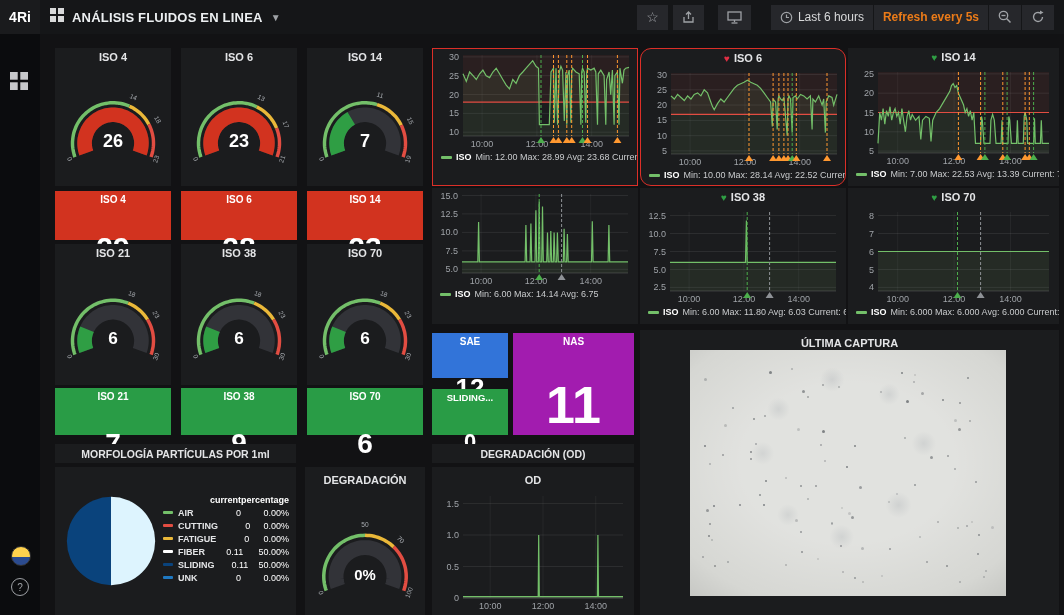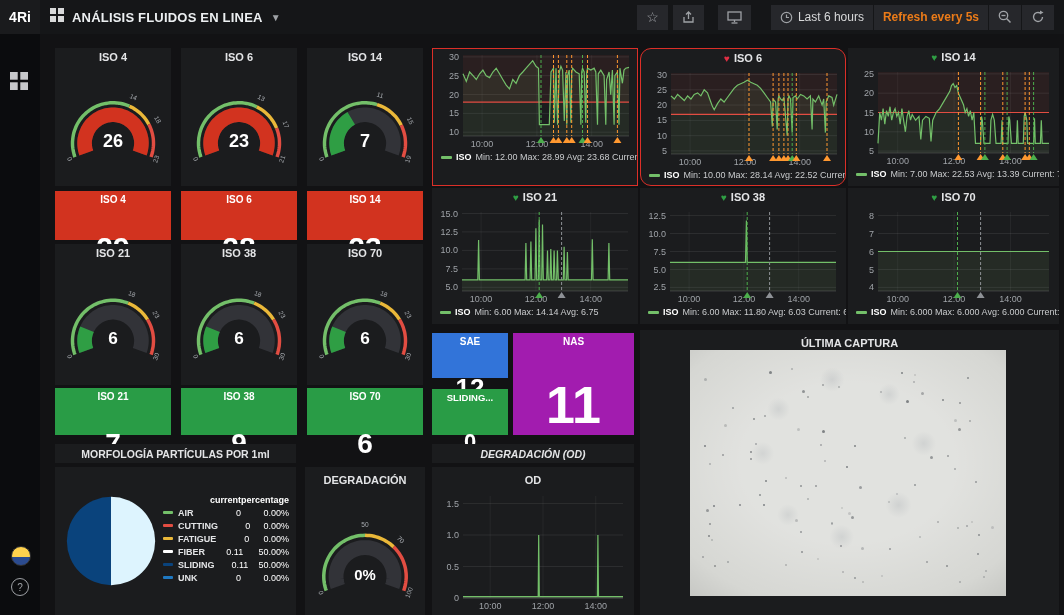"♥ ISO 21" div.ptitle { html: <div><span>♥</span><span>ISO 21</span></div> -> none }
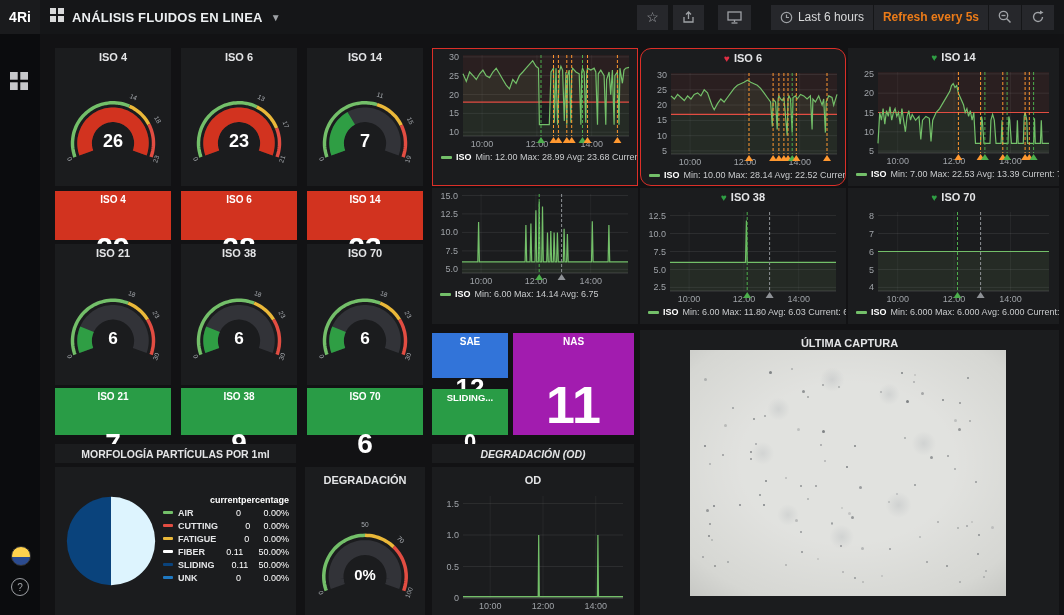"DEGRADACIÓN (OD)" div.secthdr { font-style: italic -> none }
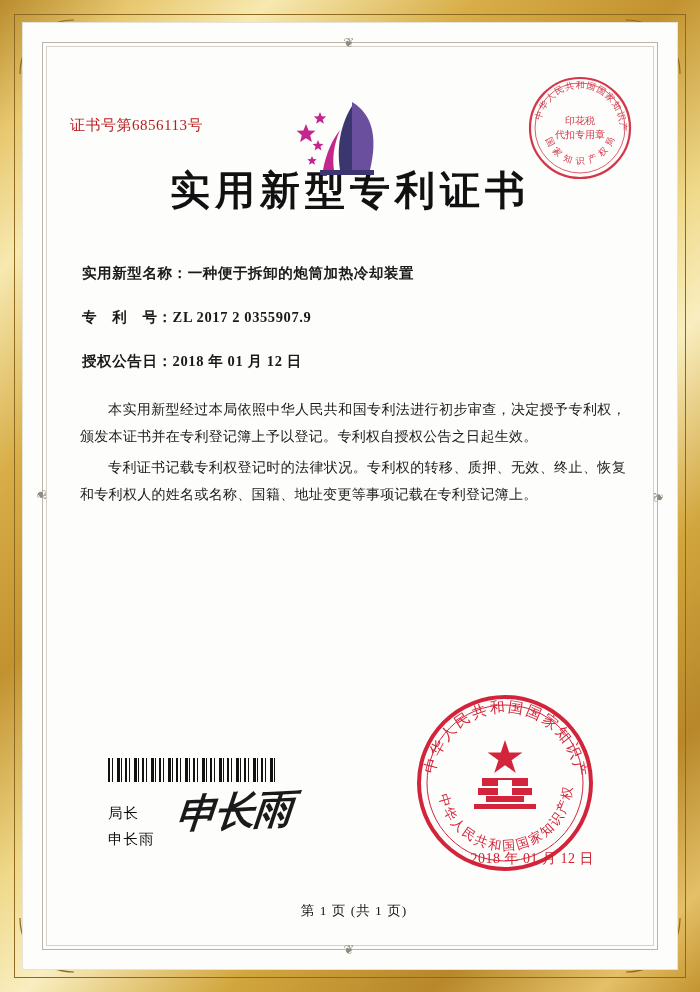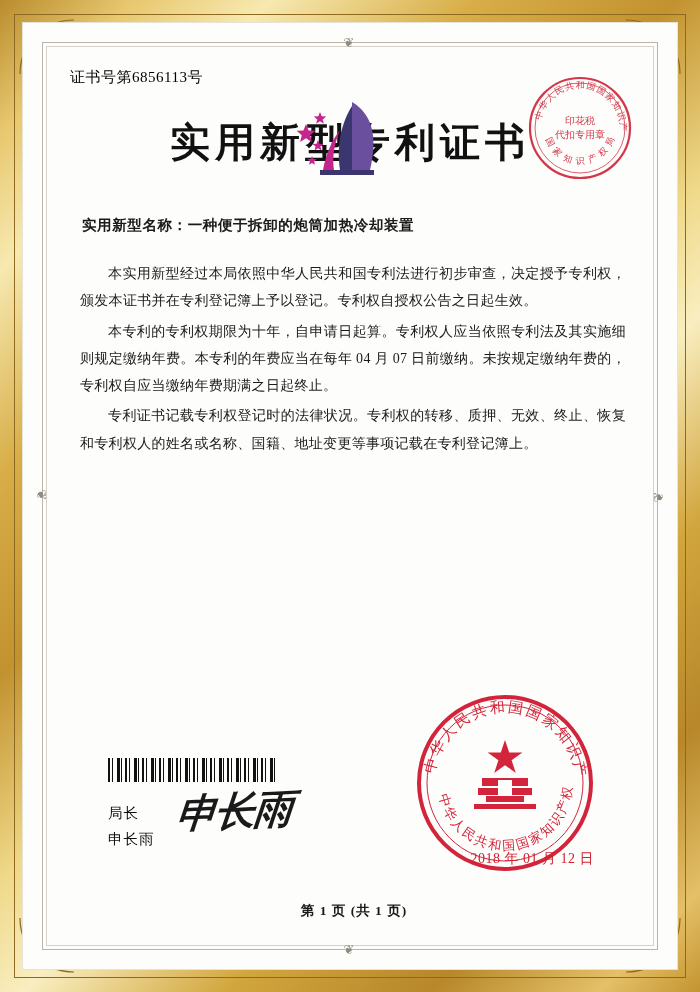"证书号第6856113号" .cert-no { color: #000000 -> #b91c1c; margin-top: none -> 48px }
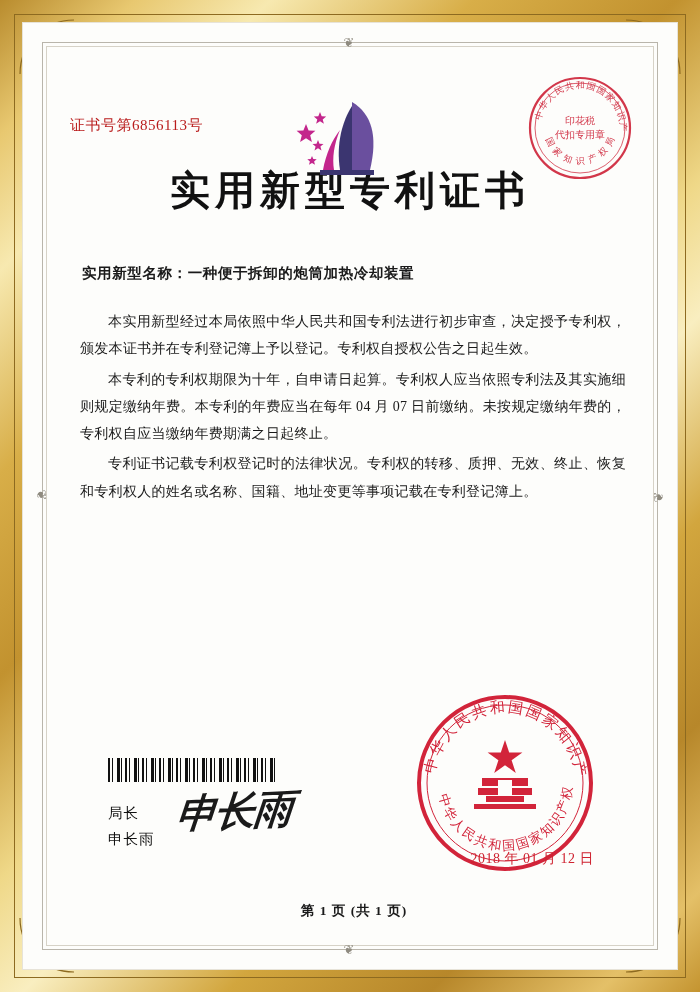"专 利 号：ZL 2017 2" div.field { html: none -> <div> <span>专 利 号：</span><span>ZL 2017 2 0355907.9</span> </div> }
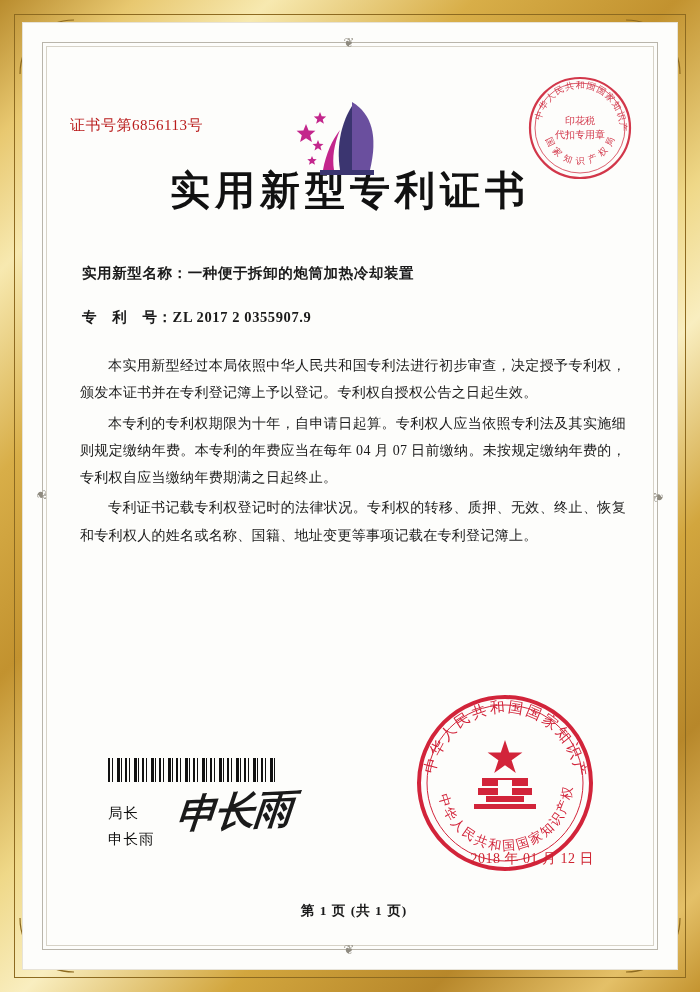"授权公告日：2018 年 01 月 12" div.field { html: none -> <div> <span>授权公告日：</span><span>2018 年 01 月 12 日</span> </div> }
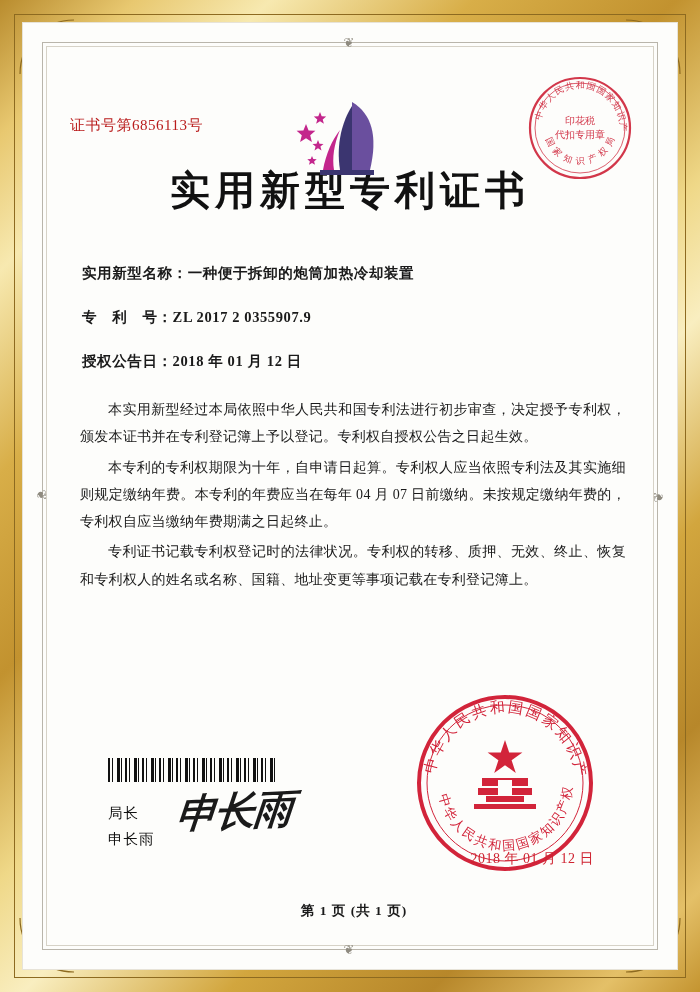"本专利的专利权期限为十年，自申请日起算。专利权人应当依照专利法及其实施细则规定缴" p.para { html: <p>本专利的专利权期限为十年，自申请日起算。专利权人应当依照专利法及其实施细则规定缴纳年费。本专利的年费应当在每年 04 月 07 日前缴纳。未按规定缴纳年费的，专利权自应当缴纳年费期满之日起终止。</p> -> none }
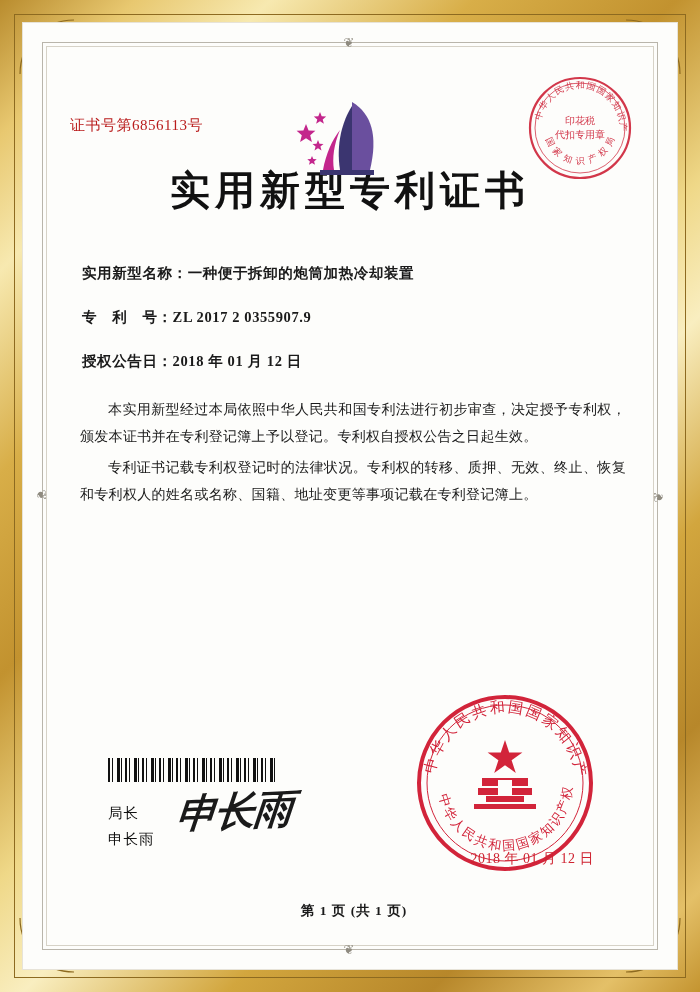"第 1 页 (共 1" .page-no { font-weight: bold -> none }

◇ ◇ ◇ ◇ ◇ ◇ ◇

> **Work request**
The lines from the one containing "color: #000000 ->" through the last line of the entries are to be copied exactly, both ends included, and the pictures are to be omitted.

> **Exercise output**
"证书号第6856113号" .cert-no { color: #000000 -> #b91c1c; margin-top: none -> 48px }
"专 利 号：ZL 2017 2" div.field { html: none -> <div> <span>专 利 号：</span><span>ZL 2017 2 0355907.9</span> </div> }
"授权公告日：2018 年 01 月 12" div.field { html: none -> <div> <span>授权公告日：</span><span>2018 年 01 月 12 日</span> </div> }
"本专利的专利权期限为十年，自申请日起算。专利权人应当依照专利法及其实施细则规定缴" p.para { html: <p>本专利的专利权期限为十年，自申请日起算。专利权人应当依照专利法及其实施细则规定缴纳年费。本专利的年费应当在每年 04 月 07 日前缴纳。未按规定缴纳年费的，专利权自应当缴纳年费期满之日起终止。</p> -> none }
"第 1 页 (共 1" .page-no { font-weight: bold -> none }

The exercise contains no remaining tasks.